La historia de la humanidad está marcada por dolorosas desi­gualdades, odios, sometimiento s y desprecios de unas personas a otras. No hay mayor eufemismo que el de «civilización». El hom­bre civilizado ha diezmado y dañado a los aborígenes del mundo, destruye a infinidad de criaturas inocentes y perjudica continua­mente el planeta. Siempre hay alguien al que molesta el «graznido»de alguien, a quien disgustan la imagen, la personalidad, la forma de ser, las palabras o los silencios de otro. Hay personas intoleran­tes; también las hay aviesas. Siempre las acompaña el sabor de la intolerancia y de la agresividad. Existe en ellas un trasfondo de odio que se desparrama consciente o inconscientemente a la me­nor ocasión. ¿Qué puede hacer la persona desaprobada, inacepta­da o despreciada? Siempre hallaremos individuos a los que no gus­tamos o que menoscaban sistemáticamente nuestra autoestima. Nos quieren robar la paz interior, que es nuestro mayor tesoro; pero podemos adoptar actitudes constructivas. De nuevo, «si nadie te hiere, llegas a hacerte la herida»; también, una inquebrantable resistencia psíquica sin reaccionar negativamente ni causamos daño a nosotros mismos; incluso nombrar a esas personas nuestros maestros de paciencia y ecuanimidad; más aún, tomarlas como ejemplo de aquello en lo que nosotros nunca deberíamos incurrir.
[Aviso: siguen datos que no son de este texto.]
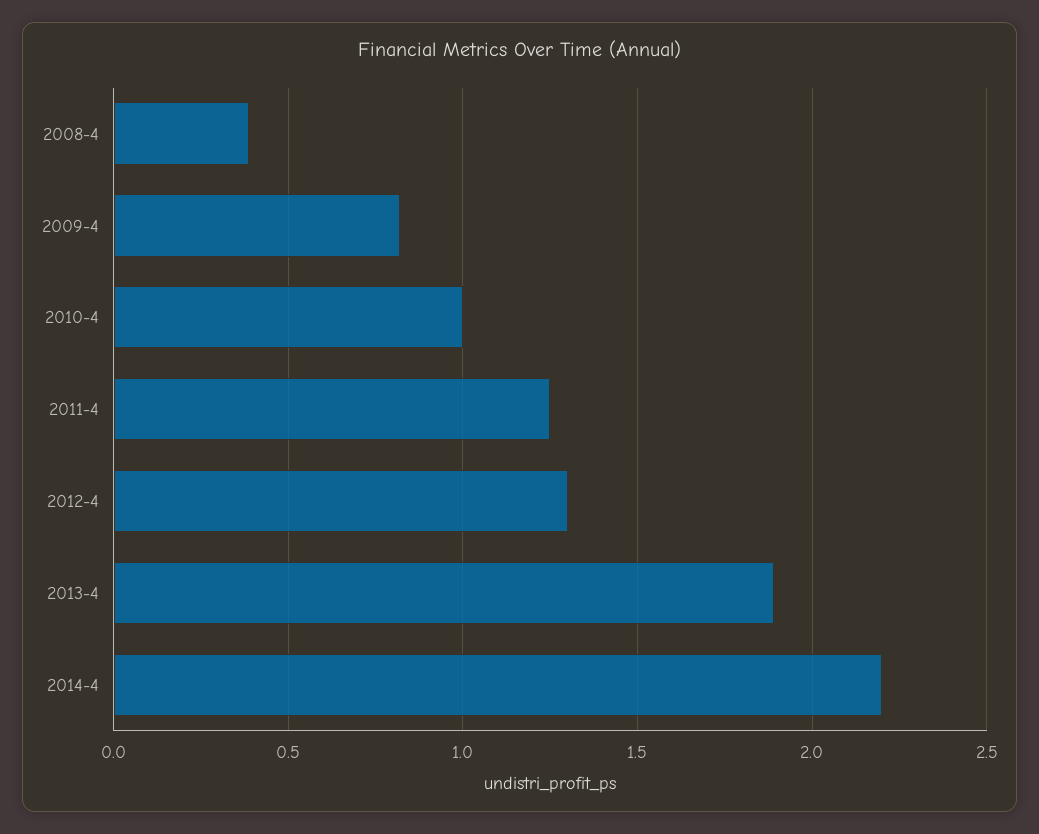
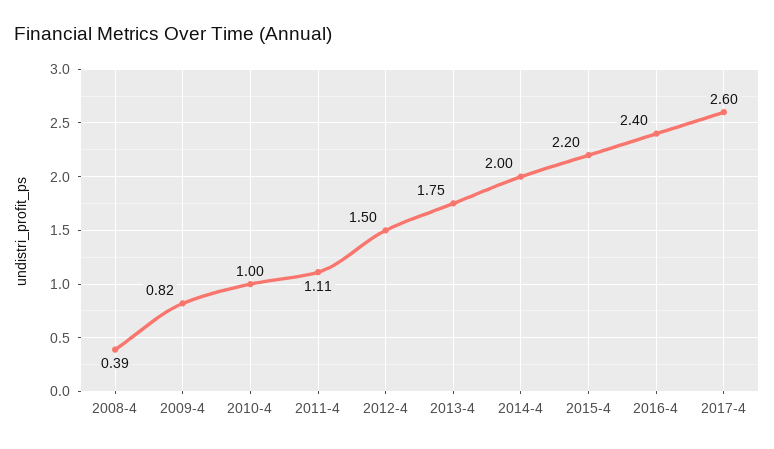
2011-4: 1.25 -> 1.11
2012-4: 1.3 -> 1.5
2013-4: 1.9 -> 1.75
2014-4: 2.2 -> 2
2015-4: none -> 2.2
2016-4: none -> 2.4
2017-4: none -> 2.6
Por supuesto, no es fácil soportar a los intransigentes, porque de alguna manera están tratando de poner diques para impedimos fluir libremente. Pero la tolerancia no es falta de firmeza ni la man­sedumbre, de aguerrimiento. Muchas veces tenemos que cambiar nuestras actitudes, porque dondequiera que vayamos habrá perso­nas que detesten nuestro «graznido». Y como reza el Dhammapada, «por uno mismo se hace el mal y uno mismo se contamina. Por uno mismo se deja de hacer el mal y uno mismo se purifica. La pu­reza y la impureza dependen de uno mismo: nadie puede purificar a otro». Cuando avanzamos interiormente y la mente lúcida de­sencadena la compasión, el graznido de un cuervo se aprecia como el maravilloso trino de un ruiseñor.